Research Areas

Fundamental Acoustics

This research area focuses on the theoretical and experimental study of acoustic wave propagation and wave-mater interaction. In previous research, acoustic metamaterials with properties unprecedented in nature such as negative mass density and bulk modulus were developed to realize desired refractive index distribution and control acoustic wave propagation based on resonance. We have designed parity-time symmetric acoustic device using passive loss and active gain elements, which has been used to demonstrate unidirectional reflection. Based on resonating elements, we have also developed an acoustic metamaterial with simultaneous zero mass density and compressibility, whose refractive index is zero. With this zero refractive index metamaterial, we have collimated cylindrical acoustic wave emitted by a point source into directional plane wave. All of these designs focus on the control of linear momentum of acoustic waves.

In other works, we have generated acoustic vortex beams carrying orbital angular momentum (OAM) using active phase array, which was applied to realize high-speed acoustic communication with multiplexing OAM. An ongoing project focuses on the study of optimal spatial information encoding using the active array. Different acoustic communication techniques are applied to further enhance information capacity and overcome the volume scattering  problem in actual ocean environments. We have also observed acoustic spin angular momentum in interfering and evanescent fields. This acoustic spin provides a new control degree of freedom for  acoustic wave propagation. An interesting topic focuses on the coupling between the acoustic OAM, spin, and linear momentum as well as the application of these relations on realizing unconventional control of acoustic wave propagation.


Non-Invasive Brain Imaging, Stimulation, and Surgery

Ultrasonic imaging is a major biomedical imaging technique used in clinics. In recent developments, high intensity focused ultrasound (HIFU) was also used in lithotripsy and histotripsy for treatments of kidney stone, tumor, and thrombosis. More recently, low intensity focused ultrasound (LIFU) was used to stimulate brain, whereas HIFU was used for the attempt of non-invasive tremor treatment. Even with the advanced technology, the presence of skull still creates many challenges. The porosity of skull induces a strong acoustic attenuation, resulting in severe heating in the skull when ultrasound propagates through it. Thus, the non-invasive HIFU treatment requires a cooling system around the skull and cannot be used for a long period. The attenuation of high frequency ultrasound is even worse, which limits the high frequency ultrasound to penetrate through skull, and non-invasive ultrasonic brain imaging becomes impossible. The strong impedance mismatch between skull and brain results in a large reflection, further reducing the penetration efficiency of ultrasound through skull. The non-uniformity of skull varies the acoustic phase of transmitted ultrasound, which makes the control of focal point in the brain to be difficult. Indeed, ultrasound can only be focused in a small region of brain, making the non-invasive treatment for diseases located outside the area impossible. This research direction focuses on developing complementary metamaterials with acoustic properties opposite to skull such that the acoustic effect of the skull is suppressed and overcome the aforementioned problems.

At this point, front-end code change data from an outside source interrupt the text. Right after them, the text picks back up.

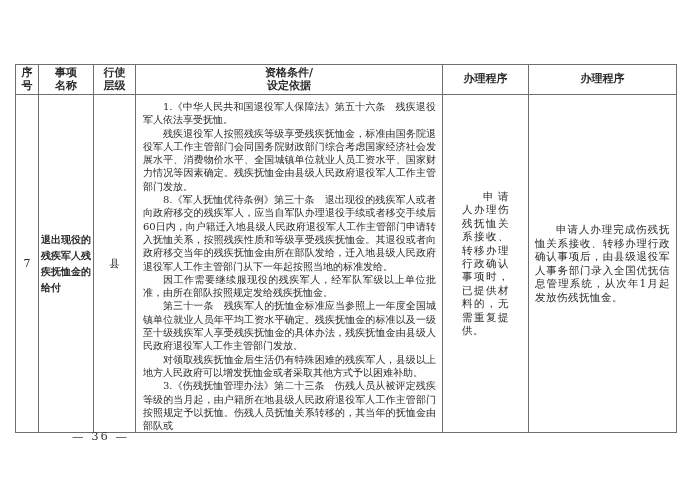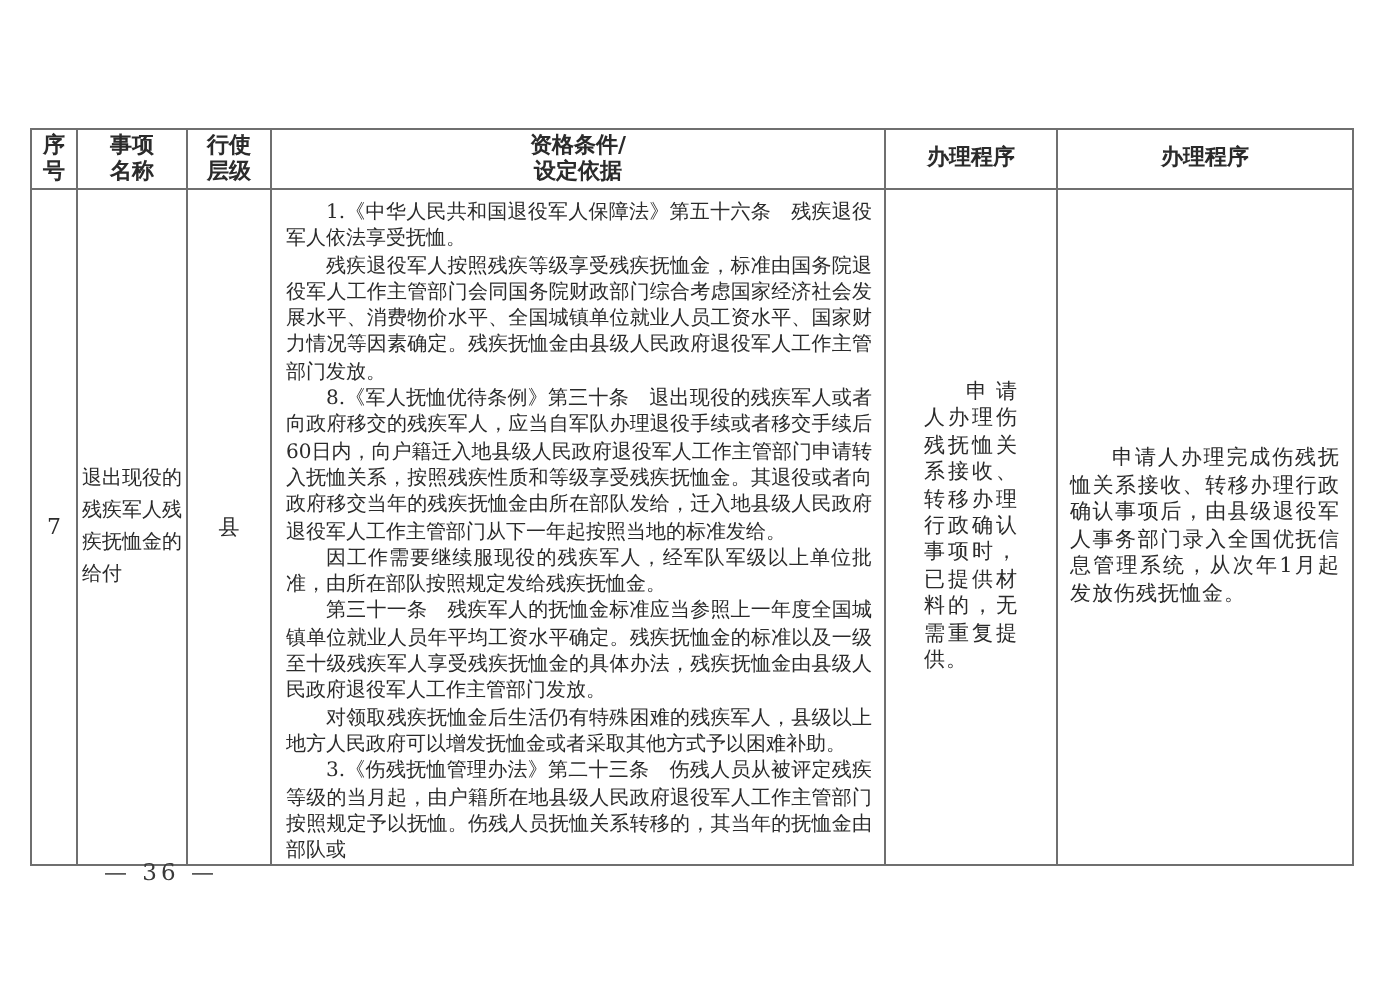--- a/index.html
+++ b/index.html
@@ -18,39 +18,39 @@
     background:#ffffff;
   }
   table.matters th{
     font-weight:bold;font-size:11px;line-height:12.5px;
     text-align:center;vertical-align:middle;
     white-space:pre-line;height:27px;padding:1px;
   }
   tr.body-row{height:333px;}
   td{vertical-align:middle;}
   td.cell-serial{text-align:center;font-size:11px;}
-  td.cell-name{font-size:10px;line-height:16px;padding:1px 2px;text-align:justify;vertical-align:middle;}
+  td.cell-name{font-size:10px;line-height:16px;padding:1px 2px;text-align:justify;vertical-align:middle;font-weight:bold;}
   td.cell-level{text-align:center;font-size:10.5px;}
   td.cell-basis{
     vertical-align:top;padding:5px 6px 0 7px;
     font-size:10px;line-height:13.3px;text-align:justify;
   }
   td.cell-basis p{margin:0;text-indent:2em;}
   td.cell-materials{
     font-size:10.5px;line-height:13.4px;padding:0 3px;
     text-align:justify;letter-spacing:0.5px;
   }
   td.cell-materials p{margin:16px;text-indent:2em;}
   td.cell-proc{
     font-size:10.5px;line-height:13.5px;padding:0 6px;
     text-align:justify;letter-spacing:0.5px;margin-left:44px;
   }
   td.cell-proc p{margin:0;text-indent:2em;}
   .page-number{
-    position:absolute;left:52px;top:429px;
+    position:absolute;left:72px;top:429px;
     font-size:11.5px;color:#3a3a3a;letter-spacing:2px;text-align:center;
   }
 </style>
 </head>
 <body>
 
 <div class="page">
 
   <table class="matters">
     <colgroup>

Another fundamental limitation of ultrasonic imaging is due to the diffraction limit where the resolution of ultrasonic waves cannot be smaller than their wavelength, typically at millimeter scalar. While the neurons in the brain are normally around 10 microns, the ultrasonic waves cannot visualize the neurons. Current techniques of single neuron imaging requires the histology of the brain so that the neurons can be imaged under optical microscope. These techniques prevent the observation of neuron behaviors in living animals. We are currently developing a super-resolution technique that will allow us to achieve single neuron ultrasonic imaging for both in vitro and in vivo experiments. With this new imaging method, we will be able to observe the neuron behaviors in animals when they are alive under different circumstances.


Cell Manipulation in Microfluidics

Microfluidics are on-chip fluid devices used for medical diagnosis, simulating cell growth environment, and many other biomedical applications. Among these applications, cell focusing, separating, trapping, and pattern were achieved with radiation force of surface acoustic waves (SAW) generated by interdigital transducers (IDT) deposited on piezoelectric substrates. Because acoustic metamaterials have the capability to control the propagation of SAW, the radiation force and torque of SAW are also controllable with these judiciously designed structures. Therefore, we have the ability to control cell translation, rotation, and other motions in microfluidics using acoustic metamaterials. This research direction focuses on designing on-chip metamaterials to realize cell motion control as desired and achieve targeted biomedical functions in microfluidics.


Single Phonon Detector

Phonon as a fundamental boson particle characterize a quantum of vibrational energy in a lattice of atoms. Like photons, phonons have a great application potential in quantum computing and quantum communication. The detection of phonons require highly sensitive devices because of their low energy nature. This research direction focuses on developing highly sensitive devices based on 2D electron gases for single phonon detection and using these devices to study the quantum properties of phonons.